More information on compiler options can be found in the official man pages, which can be accessed if the appropriate module is loaded using the "man" command, or online here:
Here is some more documentation from other sources on the Intel compilers:
The official name of the GNU compilers is 'GNU Compiler Collection' or 'GCC'. To use the GNU compiler set (compilers and associated libraries) on Radon, load the "gcc" module, using the "module" command.
An older version of the GNU compiler will be in your path by default. Do NOT use this version. Instead, load the newer version using the "module" command.
Here are some examples for the GNU compilers:
| Language | Serial Program | MPI Program | OpenMP Program |
|---|---|---|---|
| Fortran77 |
$ module load gcc $ gfortran myprogram.f -o myprogram |
$ module load mpich2-gcc $ mpif77 myprogram.f -o myprogram |
$ module load gcc $ gfortran -fopenmp myprogram.f -o myprogram |
| Fortran90 |
$ module load gcc $ gfortran myprogram.f90 -o myprogram |
$ module load mpich2-gcc $ mpif90 myprogram.f90 -o myprogram |
$ module load gcc $ gfortran -fopenmp myprogram.f90 -o myprogram |
| Fortran95 |
$ module load gcc $ gfortran myprogram.f95 -o myprogram |
(not available) |
$ module load gcc $ gfortran -fopenmp myprogram.f95 -o myprogram |
| C |
$ module load gcc $ gcc myprogram.c -o myprogram |
$ module load mpich2-gcc $ mpicc myprogram.c -o myprogram |
$ module load gcc $ gcc -fopenmp myprogram.c -o myprogram |
| C++ |
$ module load gcc $ g++ myprogram.cpp -o myprogram |
$ module load mpich2-gcc $ mpiCC myprogram.cpp -o myprogram |
$ module load gcc $ g++ -fopenmp myprogram.cpp -o myprogram |
Other versions of the GNU compiler and/or libraries may also be available. To see which versions are currently installed, use the command "module avail".

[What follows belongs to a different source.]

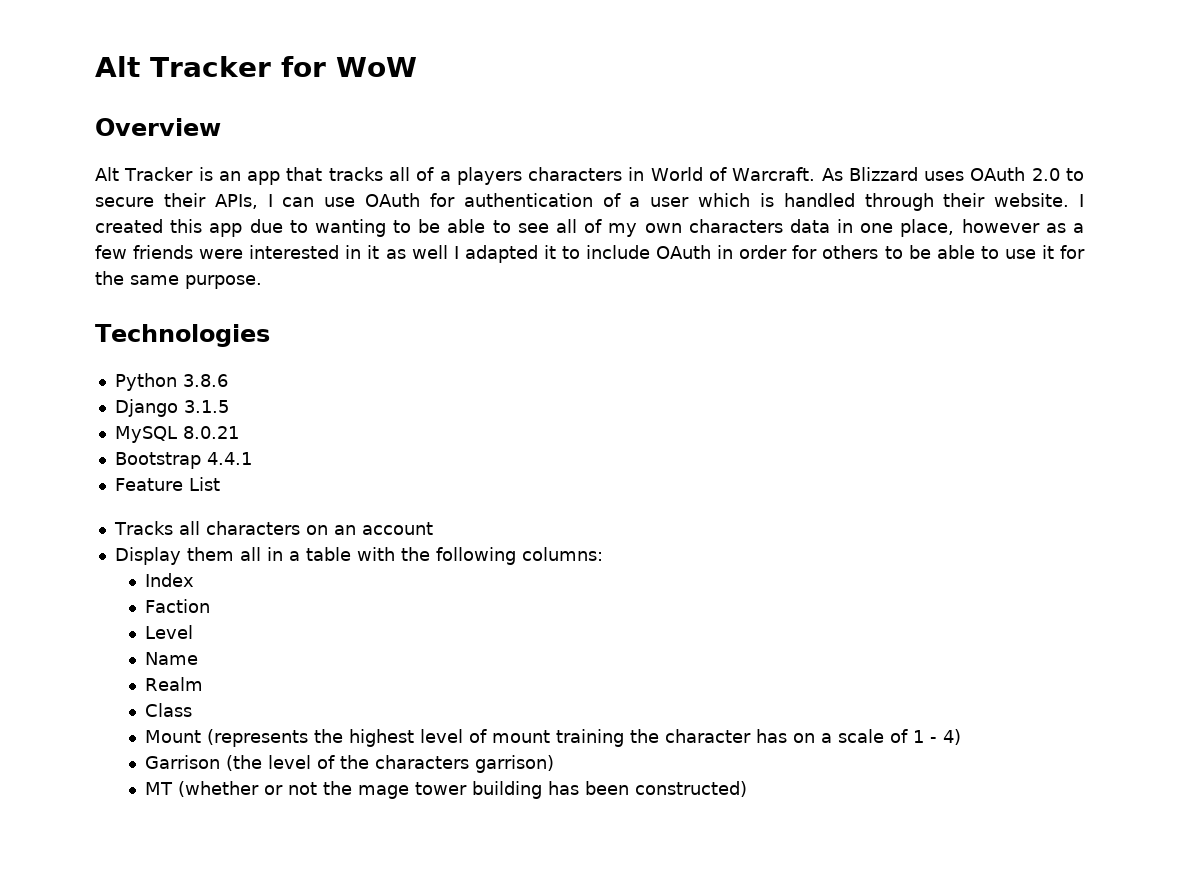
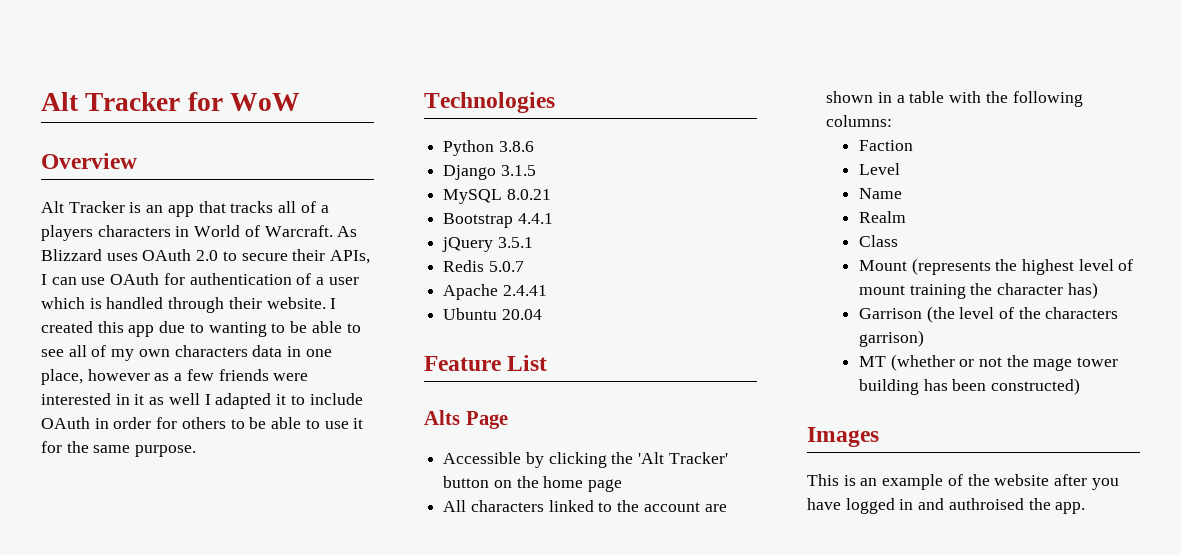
[114,477,220,491] [113,521,433,535] [114,547,261,565] Feature List // Tracks all characters on an account // Display them all -> [442,237,533,252] [443,260,524,272] [443,284,547,300] [443,308,542,320] [424,355,548,371] [424,410,508,429] [443,452,728,468] [443,476,623,492] [443,500,727,512] [826,91,874,103] jQuery 3.5.1 // Redis 5.0.7 // Apache 2.4.41 // Ubuntu 20.04 // Feature List // Alts Page // Accessible by clicking the 'Alt Tracker' button on the home page // All characters linked to the account are shown
[144,573,194,587] // Index -> (893, 121) none
[755,729,961,745] has on a scale of 1 - 4) -> [1067,282,1098,299] has)
(747, 789) none -> [807,427,879,447] [807,474,1119,490] [807,498,1086,514] // Images // This is an example of the website after you have logged in and authroised the app.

More information on compiler options can be found in the official man pages, which can be accessed if the appropriate module is loaded using the "man" command, or online here:
Here is some more documentation from other sources on the GCC compilers:
To use the PGI compiler set (compilers and associated libraries) on Radon, load the "pgi" module, using the "module" command.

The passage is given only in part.